• Data for this exercise:
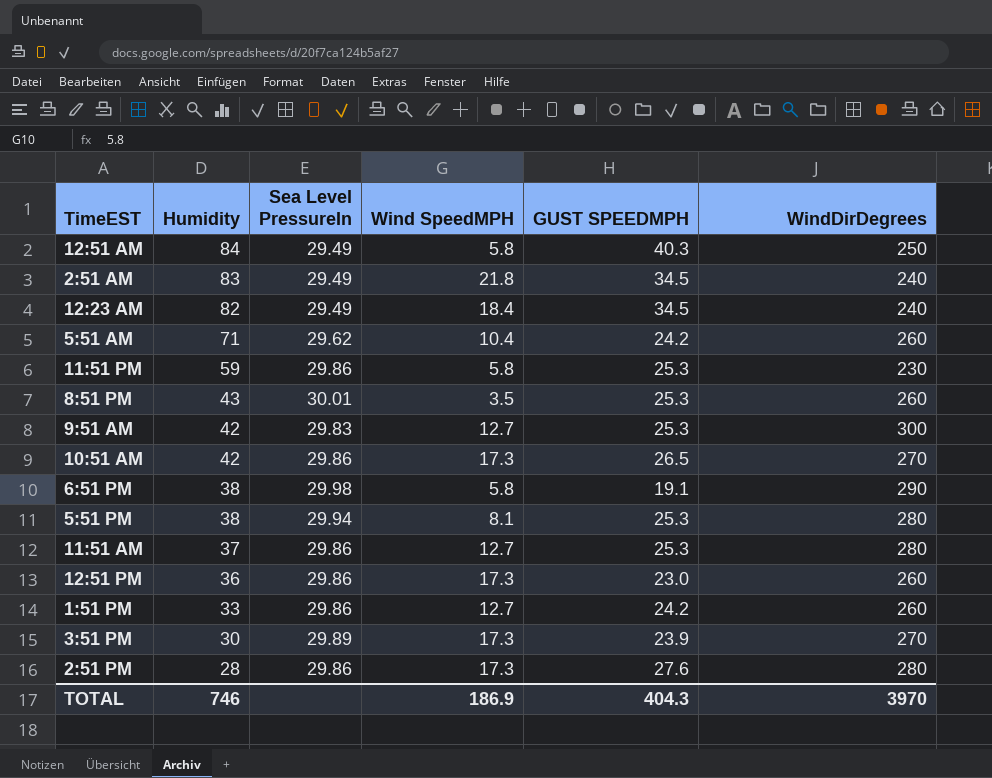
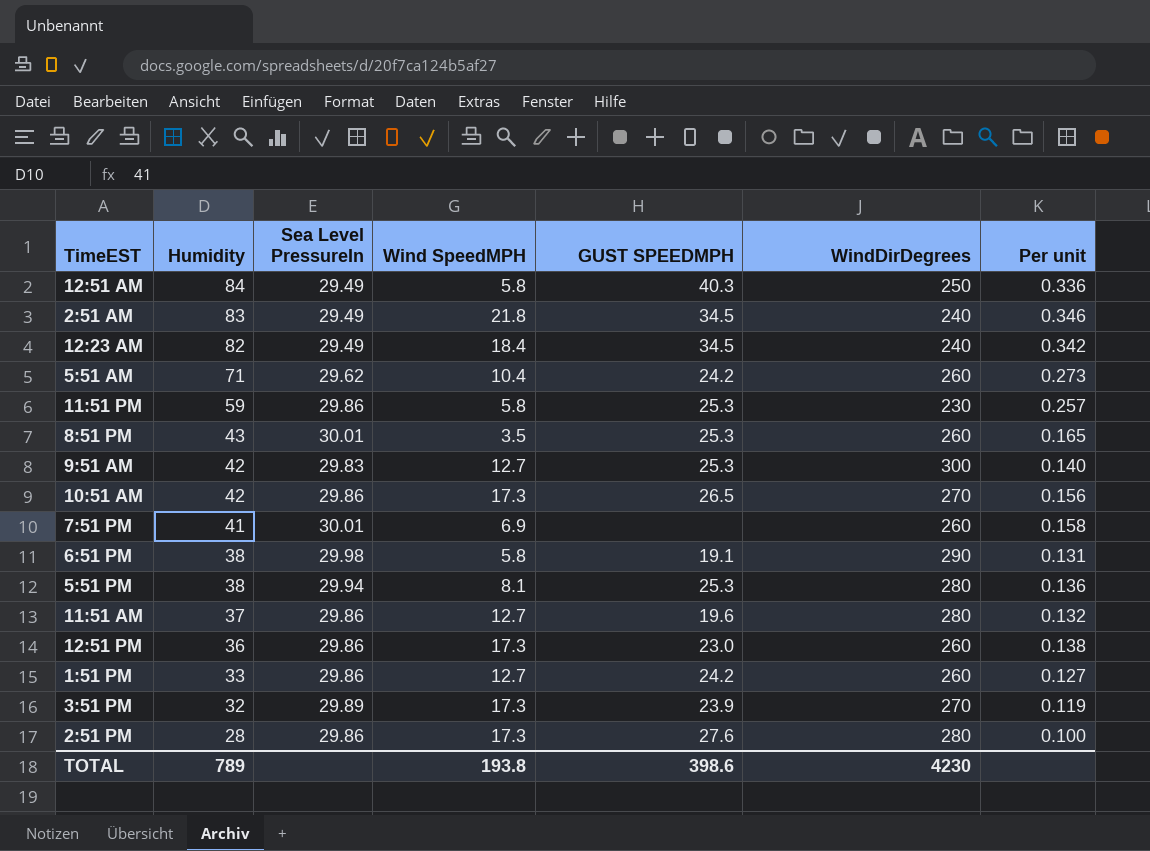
column Per unit | formula: none -> [Humidity] / [WindDirDegrees]
row 7:51 PM: none -> 41 | 30.01 | 6.9 | none | 260 | 0.158
11:51 AM | GUST SPEEDMPH: 25.3 -> 19.6
3:51 PM | Humidity: 30 -> 32
TOTAL | Humidity: 746 -> 789
TOTAL | Wind SpeedMPH: 186.9 -> 193.8
TOTAL | GUST SPEEDMPH: 404.3 -> 398.6
TOTAL | WindDirDegrees: 3970 -> 4230

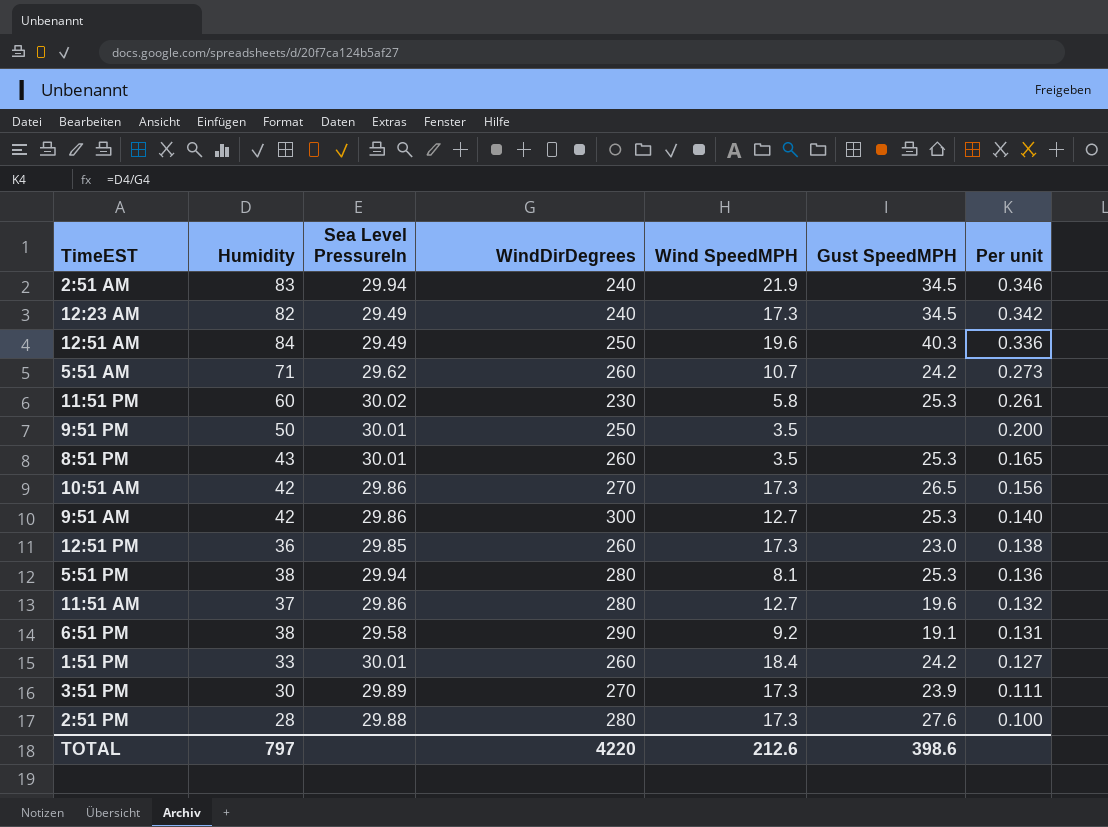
row order: Humidity descending -> Per unit descending
column WindDirDegrees | position: 6 -> 4
column name: GUST SPEEDMPH -> Gust SpeedMPH
row 7:51 PM: 41 | 30.01 | 6.9 | none | 260 | 0.158 -> none
2:51 AM | Sea Level PressureIn: 29.49 -> 29.94
2:51 AM | Wind SpeedMPH: 21.8 -> 21.9
12:23 AM | Wind SpeedMPH: 18.4 -> 17.3
12:51 AM | Wind SpeedMPH: 5.8 -> 19.6
5:51 AM | Wind SpeedMPH: 10.4 -> 10.7
11:51 PM | Humidity: 59 -> 60
11:51 PM | Sea Level PressureIn: 29.86 -> 30.02
11:51 PM | Per unit: 0.257 -> 0.261
row 9:51 PM: none -> 50 | 30.01 | 250 | 3.5 | none | 0.200
9:51 AM | Sea Level PressureIn: 29.83 -> 29.86
12:51 PM | Sea Level PressureIn: 29.86 -> 29.85
6:51 PM | Sea Level PressureIn: 29.98 -> 29.58
6:51 PM | Wind SpeedMPH: 5.8 -> 9.2
1:51 PM | Sea Level PressureIn: 29.86 -> 30.01
1:51 PM | Wind SpeedMPH: 12.7 -> 18.4
3:51 PM | Humidity: 32 -> 30
3:51 PM | Per unit: 0.119 -> 0.111
2:51 PM | Sea Level PressureIn: 29.86 -> 29.88
TOTAL | Humidity: 789 -> 797
TOTAL | WindDirDegrees: 4230 -> 4220
TOTAL | Wind SpeedMPH: 193.8 -> 212.6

• The problem: Go through the records and show every line with the string "TOTAL" in it.

• Answer below:
TOTAL | Humidity: 746 -> 789
TOTAL | Wind SpeedMPH: 186.9 -> 193.8
TOTAL | GUST SPEEDMPH: 404.3 -> 398.6
TOTAL | WindDirDegrees: 3970 -> 4230
TOTAL | Humidity: 789 -> 797
TOTAL | WindDirDegrees: 4230 -> 4220
TOTAL | Wind SpeedMPH: 193.8 -> 212.6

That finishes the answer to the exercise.